● Records from a collection

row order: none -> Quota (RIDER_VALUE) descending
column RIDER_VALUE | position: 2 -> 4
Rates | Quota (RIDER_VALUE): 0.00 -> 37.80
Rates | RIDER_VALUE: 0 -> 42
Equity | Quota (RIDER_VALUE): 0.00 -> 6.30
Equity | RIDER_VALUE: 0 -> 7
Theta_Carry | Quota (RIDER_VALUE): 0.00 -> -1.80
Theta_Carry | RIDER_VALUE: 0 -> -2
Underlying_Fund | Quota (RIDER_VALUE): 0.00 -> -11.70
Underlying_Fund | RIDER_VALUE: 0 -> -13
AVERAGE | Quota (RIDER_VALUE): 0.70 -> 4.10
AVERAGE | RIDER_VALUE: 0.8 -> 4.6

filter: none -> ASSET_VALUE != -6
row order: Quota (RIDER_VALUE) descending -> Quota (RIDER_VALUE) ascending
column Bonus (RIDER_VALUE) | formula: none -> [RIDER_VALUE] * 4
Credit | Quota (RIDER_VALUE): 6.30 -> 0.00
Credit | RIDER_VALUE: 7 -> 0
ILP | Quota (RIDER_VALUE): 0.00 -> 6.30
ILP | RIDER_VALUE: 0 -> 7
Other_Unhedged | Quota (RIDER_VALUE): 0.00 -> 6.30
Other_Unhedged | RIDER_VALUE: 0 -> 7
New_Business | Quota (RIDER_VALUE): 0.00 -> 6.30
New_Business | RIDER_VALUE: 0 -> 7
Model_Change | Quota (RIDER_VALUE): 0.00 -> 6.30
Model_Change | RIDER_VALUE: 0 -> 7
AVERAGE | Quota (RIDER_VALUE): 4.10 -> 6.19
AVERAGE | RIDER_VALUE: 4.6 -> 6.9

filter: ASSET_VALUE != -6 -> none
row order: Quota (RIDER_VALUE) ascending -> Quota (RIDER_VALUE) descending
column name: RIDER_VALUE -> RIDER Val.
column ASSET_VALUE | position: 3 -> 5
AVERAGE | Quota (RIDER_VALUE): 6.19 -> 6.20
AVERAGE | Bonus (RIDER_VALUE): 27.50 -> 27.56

● Try it
All entries should be transcribed verbatim.

● Answer box
row order: none -> Quota (RIDER_VALUE) descending
column RIDER_VALUE | position: 2 -> 4
Rates | Quota (RIDER_VALUE): 0.00 -> 37.80
Rates | RIDER_VALUE: 0 -> 42
Equity | Quota (RIDER_VALUE): 0.00 -> 6.30
Equity | RIDER_VALUE: 0 -> 7
Theta_Carry | Quota (RIDER_VALUE): 0.00 -> -1.80
Theta_Carry | RIDER_VALUE: 0 -> -2
Underlying_Fund | Quota (RIDER_VALUE): 0.00 -> -11.70
Underlying_Fund | RIDER_VALUE: 0 -> -13
AVERAGE | Quota (RIDER_VALUE): 0.70 -> 4.10
AVERAGE | RIDER_VALUE: 0.8 -> 4.6

filter: none -> ASSET_VALUE != -6
row order: Quota (RIDER_VALUE) descending -> Quota (RIDER_VALUE) ascending
column Bonus (RIDER_VALUE) | formula: none -> [RIDER_VALUE] * 4
Credit | Quota (RIDER_VALUE): 6.30 -> 0.00
Credit | RIDER_VALUE: 7 -> 0
ILP | Quota (RIDER_VALUE): 0.00 -> 6.30
ILP | RIDER_VALUE: 0 -> 7
Other_Unhedged | Quota (RIDER_VALUE): 0.00 -> 6.30
Other_Unhedged | RIDER_VALUE: 0 -> 7
New_Business | Quota (RIDER_VALUE): 0.00 -> 6.30
New_Business | RIDER_VALUE: 0 -> 7
Model_Change | Quota (RIDER_VALUE): 0.00 -> 6.30
Model_Change | RIDER_VALUE: 0 -> 7
AVERAGE | Quota (RIDER_VALUE): 4.10 -> 6.19
AVERAGE | RIDER_VALUE: 4.6 -> 6.9

filter: ASSET_VALUE != -6 -> none
row order: Quota (RIDER_VALUE) ascending -> Quota (RIDER_VALUE) descending
column name: RIDER_VALUE -> RIDER Val.
column ASSET_VALUE | position: 3 -> 5
AVERAGE | Quota (RIDER_VALUE): 6.19 -> 6.20
AVERAGE | Bonus (RIDER_VALUE): 27.50 -> 27.56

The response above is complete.